• [TASK]: Go to the line below containing "background: #7dd3fc ->" and print exactly from there through the line containing "Sie sind ein", both included. Print nothing else.

• [SUPPLIED INFORMATION]:

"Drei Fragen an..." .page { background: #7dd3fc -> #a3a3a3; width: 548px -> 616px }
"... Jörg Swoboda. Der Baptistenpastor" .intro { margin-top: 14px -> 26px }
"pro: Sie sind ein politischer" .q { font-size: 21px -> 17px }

...

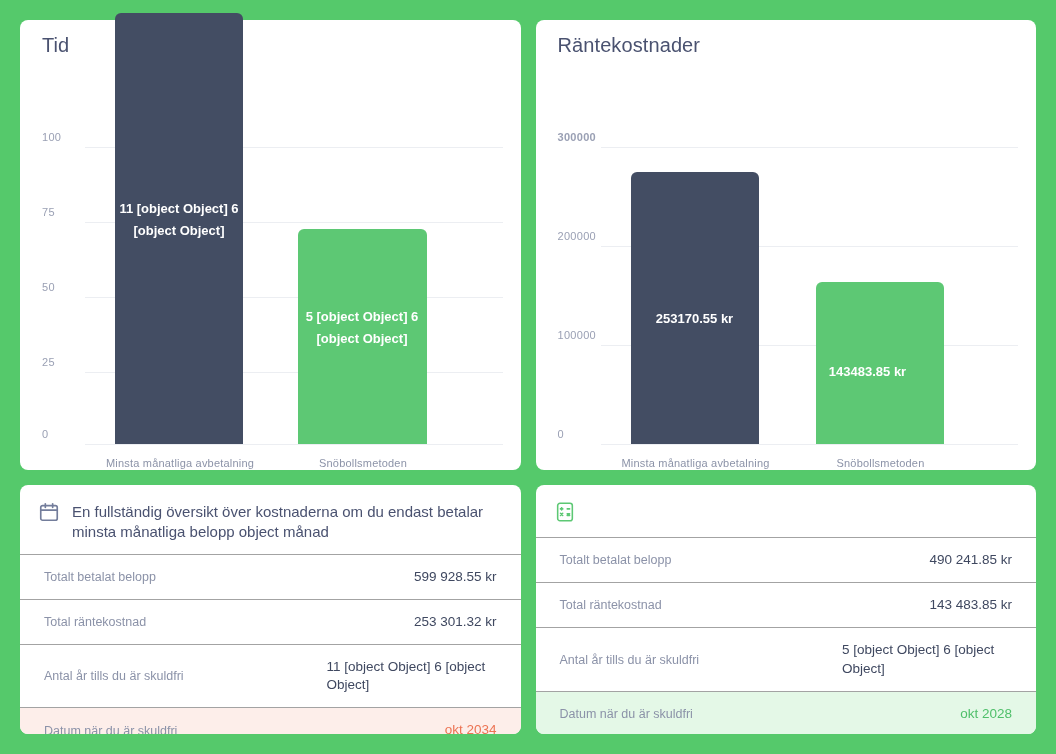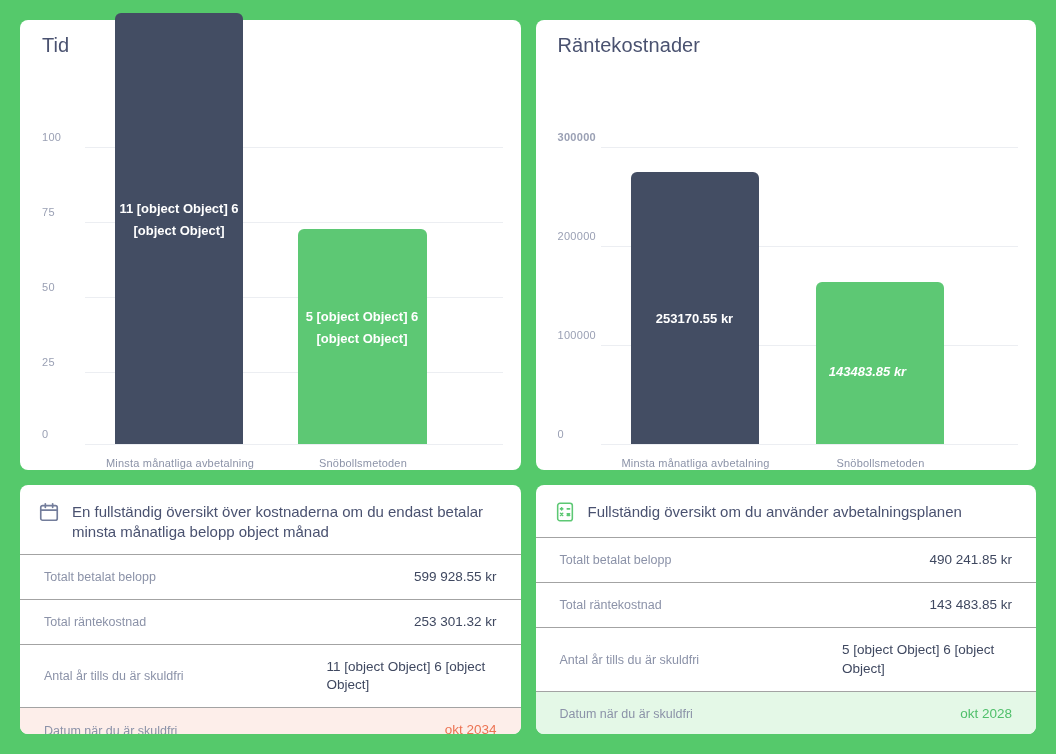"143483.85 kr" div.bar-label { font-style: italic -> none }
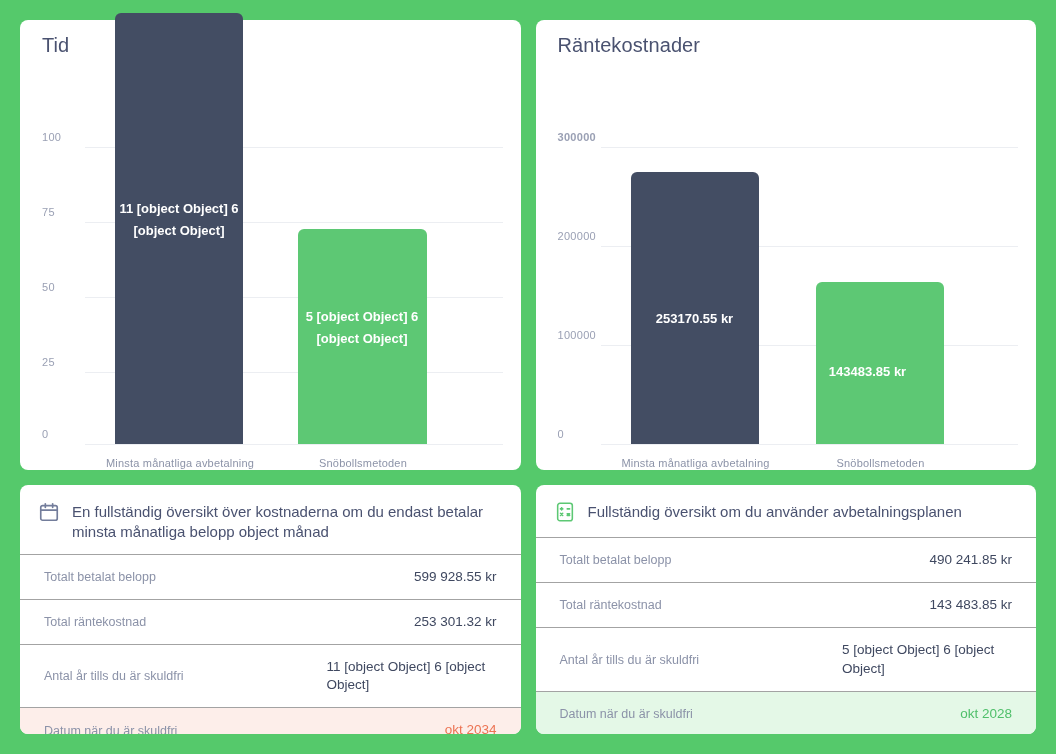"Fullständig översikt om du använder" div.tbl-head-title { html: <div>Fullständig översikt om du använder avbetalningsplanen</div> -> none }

• [REPLY]:
"Drei Fragen an..." .page { background: #7dd3fc -> #a3a3a3; width: 548px -> 616px }
"... Jörg Swoboda. Der Baptistenpastor" .intro { margin-top: 14px -> 26px }
"pro: Sie sind ein politischer" .q { font-size: 21px -> 17px }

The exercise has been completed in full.